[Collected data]

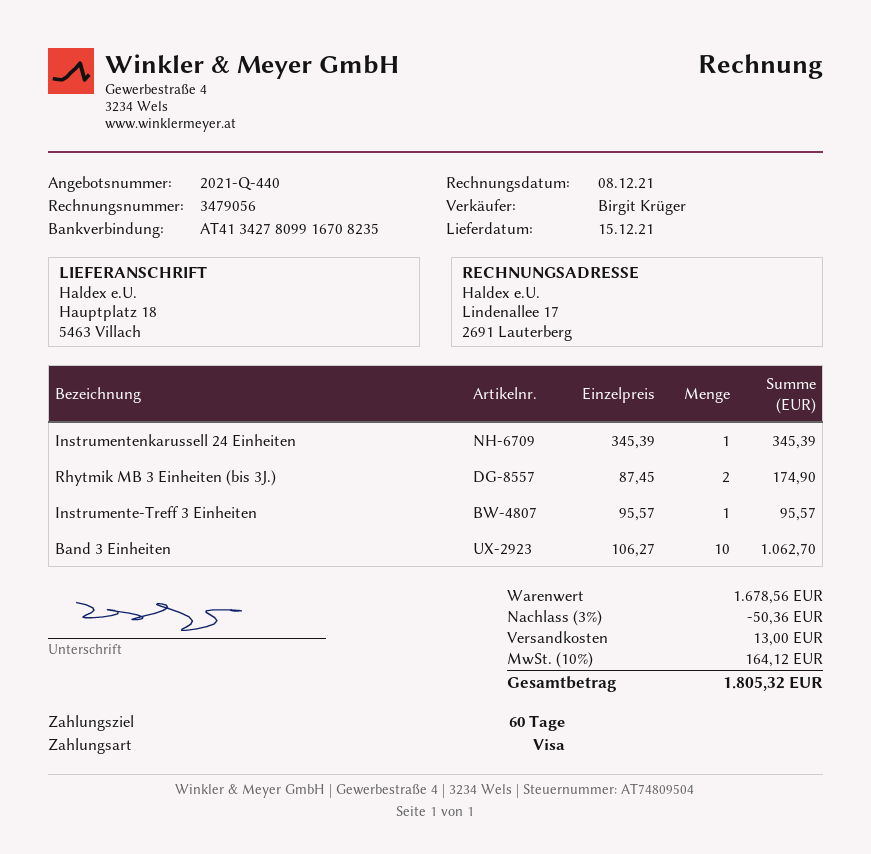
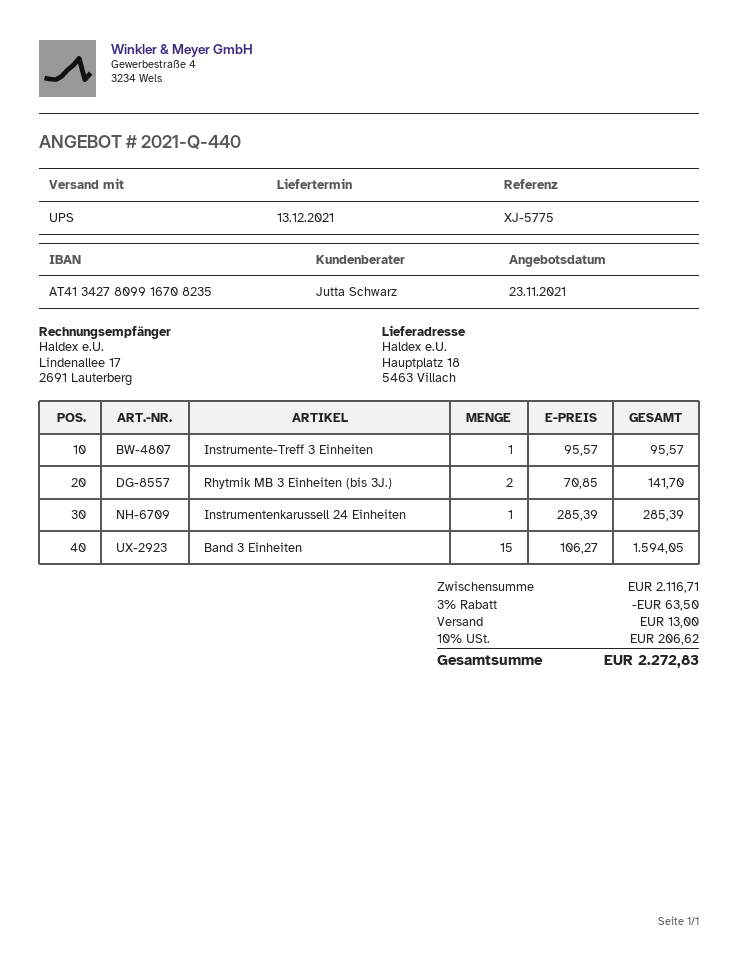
delivery date: 2021-12-15 -> 2021-12-13
sales rep: Birgit Krüger -> Jutta Schwarz
Instrumentenkarussell 24 Einheiten: 1 x 345.39 = 345.39 -> 1 x 285.39 = 285.39
Rhytmik MB 3 Einheiten (bis 3J.): 2 x 87.45 = 174.90 -> 2 x 70.85 = 141.70
Band 3 Einheiten: 10 x 106.27 = 1062.70 -> 15 x 106.27 = 1594.05
subtotal: 1678.56 -> 2116.71
discount: 3% = 50.36 -> 3% = 63.50
tax: 10% = 164.12 -> 10% = 206.62
total: 1805.32 -> 2272.83

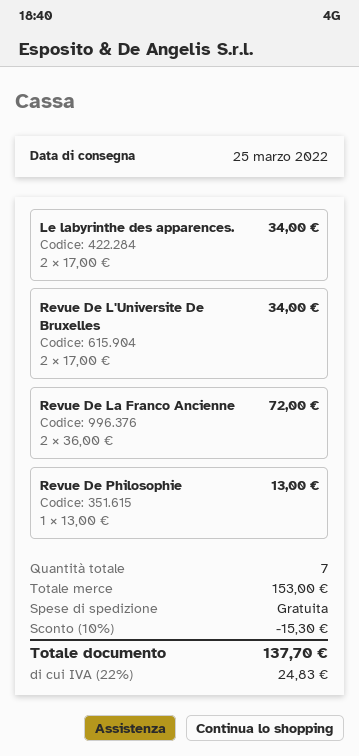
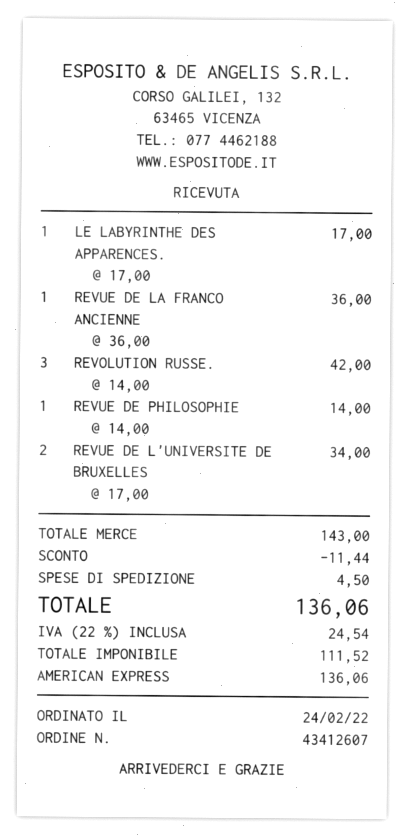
Le labyrinthe des apparences.: 2 x 17.00 = 34.00 -> 1 x 17.00 = 17.00
Revue De La Franco Ancienne: 2 x 36.00 = 72.00 -> 1 x 36.00 = 36.00
Revue De Philosophie: 1 x 13.00 = 13.00 -> 1 x 14.00 = 14.00
REVOLUTION RUSSE.: none -> 3 x 14.00 = 42.00
subtotal: 153.00 -> 143.00
discount: 15.30 -> 11.44
shipping: 0.00 -> 4.50
tax: 22% = 24.83 -> 22% = 24.54
total: 137.70 -> 136.06

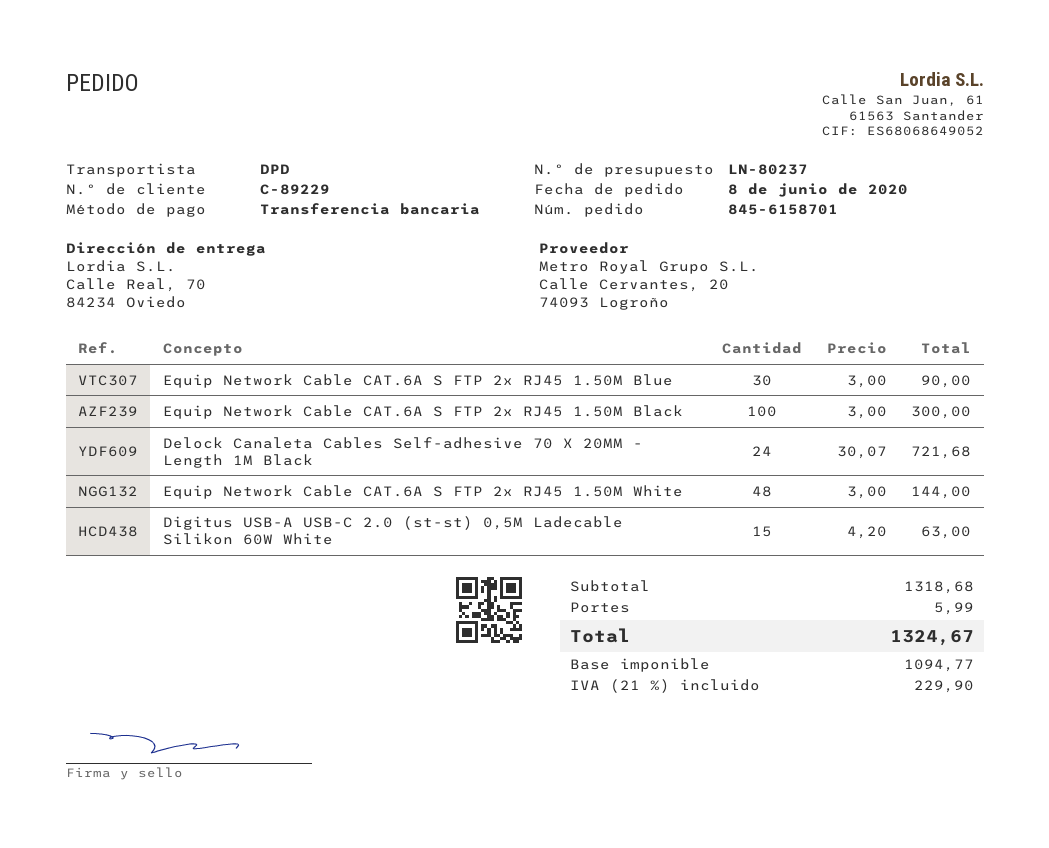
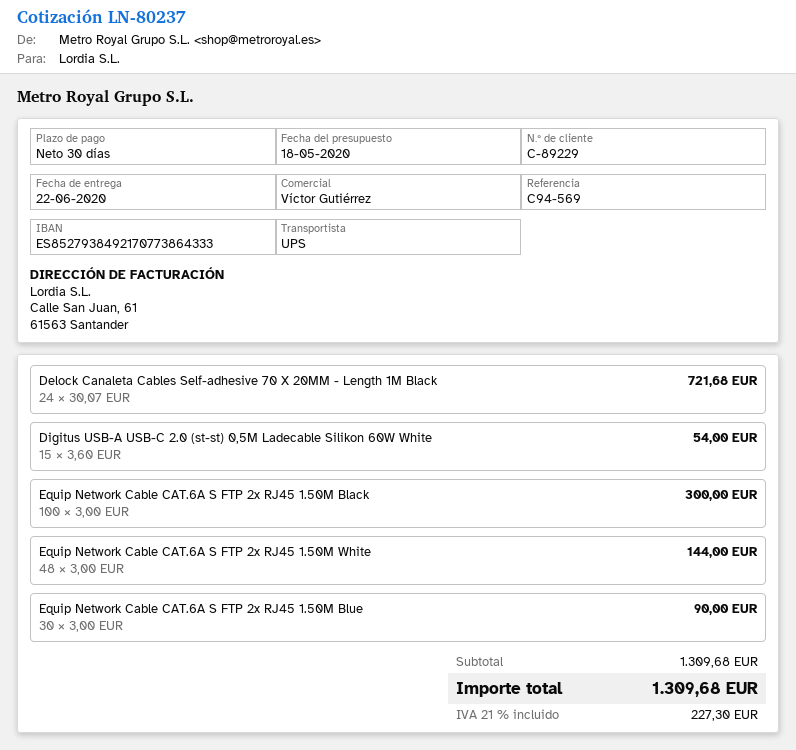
shipping method: DPD -> UPS
Digitus USB-A USB-C 2.0 (st-st) 0,5M Ladecable Silikon 60W White: 15 x 4.20 = 63.00 -> 15 x 3.60 = 54.00
subtotal: 1318.68 -> 1309.68
shipping: 5.99 -> none
tax: 21% = 229.90 -> 21% = 227.30
total: 1324.67 -> 1309.68

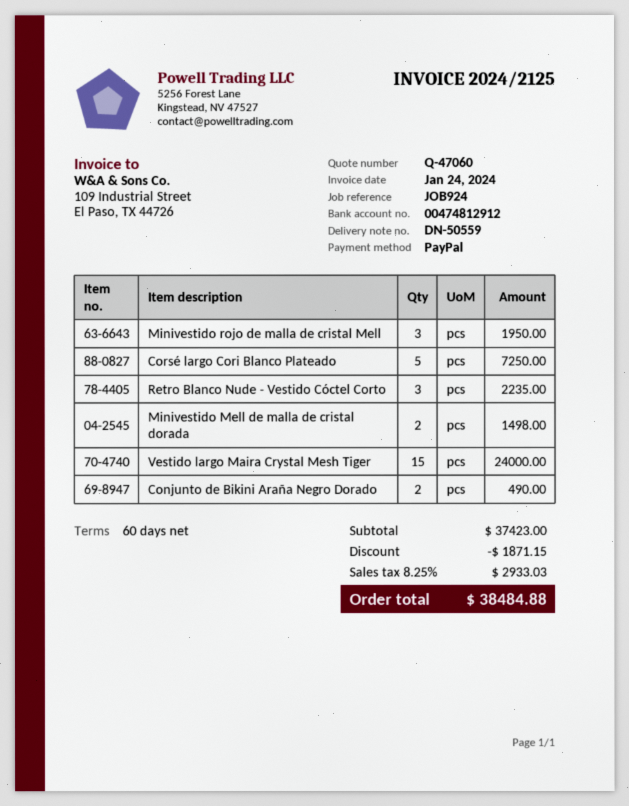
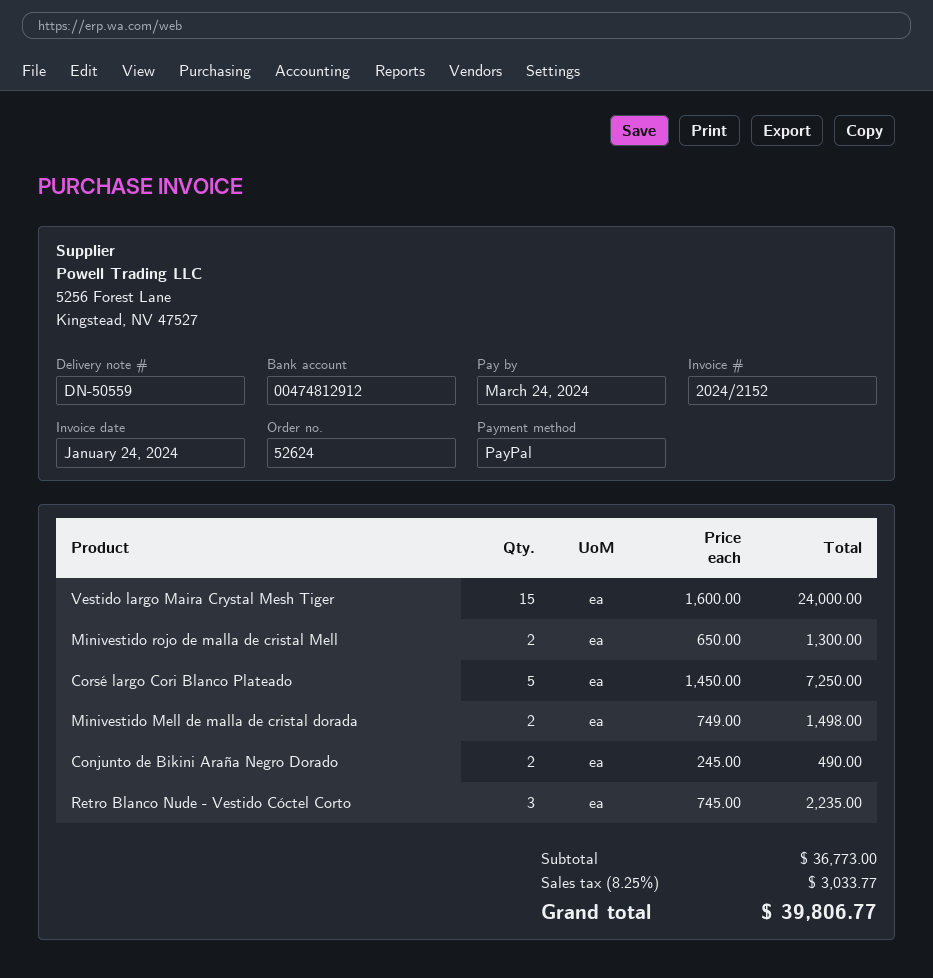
invoice number: 2024/2125 -> 2024/2152
Minivestido rojo de malla de cristal Mell: 3 for 1950.00 -> 2 for 1300.00
subtotal: 37423.00 -> 36773.00
discount: 1871.15 -> none
tax: 8.25% = 2933.03 -> 8.25% = 3033.77
total: 38484.88 -> 39806.77

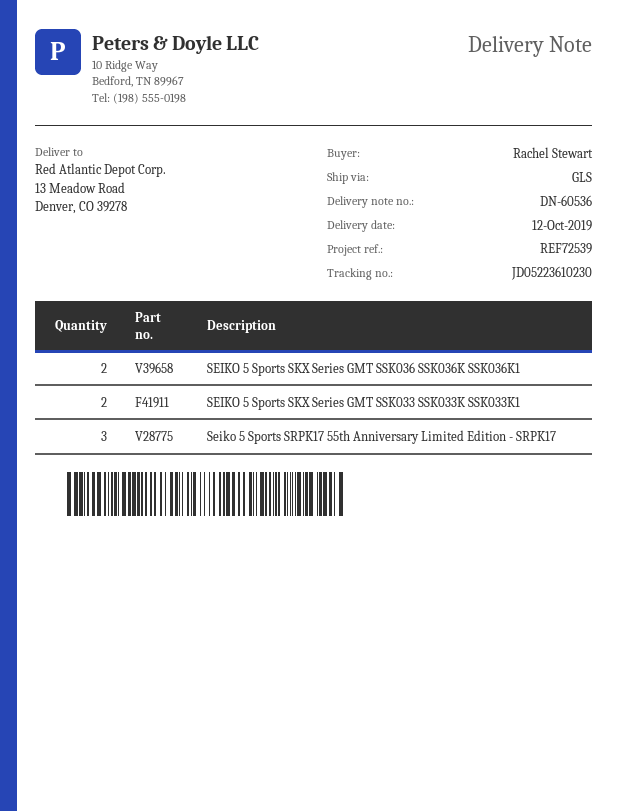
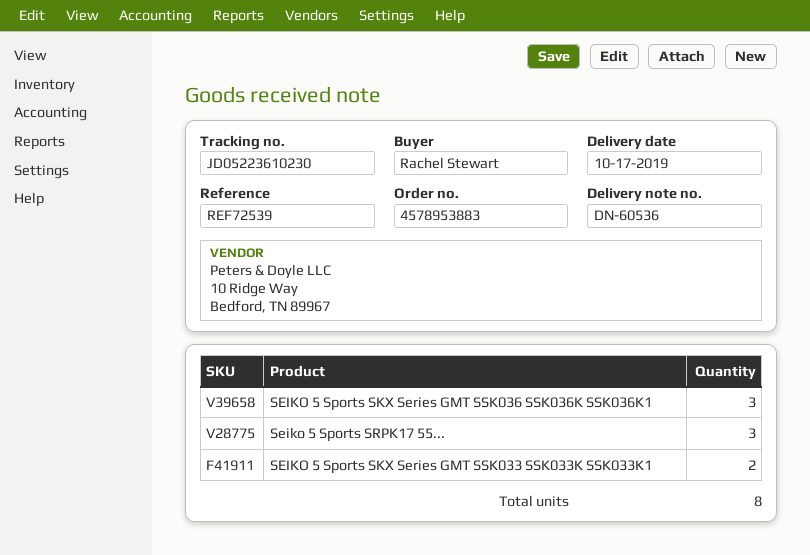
delivery date: 2019-10-12 -> 2019-10-17
SEIKO 5 Sports SKX Series GMT SSK036 SSK036K SSK036K1: 2 -> 3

What you have to do -
Please retype the data exactly as it appears, but without any of its pictures.

Reply -
delivery date: 2021-12-15 -> 2021-12-13
sales rep: Birgit Krüger -> Jutta Schwarz
Instrumentenkarussell 24 Einheiten: 1 x 345.39 = 345.39 -> 1 x 285.39 = 285.39
Rhytmik MB 3 Einheiten (bis 3J.): 2 x 87.45 = 174.90 -> 2 x 70.85 = 141.70
Band 3 Einheiten: 10 x 106.27 = 1062.70 -> 15 x 106.27 = 1594.05
subtotal: 1678.56 -> 2116.71
discount: 3% = 50.36 -> 3% = 63.50
tax: 10% = 164.12 -> 10% = 206.62
total: 1805.32 -> 2272.83

Le labyrinthe des apparences.: 2 x 17.00 = 34.00 -> 1 x 17.00 = 17.00
Revue De La Franco Ancienne: 2 x 36.00 = 72.00 -> 1 x 36.00 = 36.00
Revue De Philosophie: 1 x 13.00 = 13.00 -> 1 x 14.00 = 14.00
REVOLUTION RUSSE.: none -> 3 x 14.00 = 42.00
subtotal: 153.00 -> 143.00
discount: 15.30 -> 11.44
shipping: 0.00 -> 4.50
tax: 22% = 24.83 -> 22% = 24.54
total: 137.70 -> 136.06

shipping method: DPD -> UPS
Digitus USB-A USB-C 2.0 (st-st) 0,5M Ladecable Silikon 60W White: 15 x 4.20 = 63.00 -> 15 x 3.60 = 54.00
subtotal: 1318.68 -> 1309.68
shipping: 5.99 -> none
tax: 21% = 229.90 -> 21% = 227.30
total: 1324.67 -> 1309.68

invoice number: 2024/2125 -> 2024/2152
Minivestido rojo de malla de cristal Mell: 3 for 1950.00 -> 2 for 1300.00
subtotal: 37423.00 -> 36773.00
discount: 1871.15 -> none
tax: 8.25% = 2933.03 -> 8.25% = 3033.77
total: 38484.88 -> 39806.77

delivery date: 2019-10-12 -> 2019-10-17
SEIKO 5 Sports SKX Series GMT SSK036 SSK036K SSK036K1: 2 -> 3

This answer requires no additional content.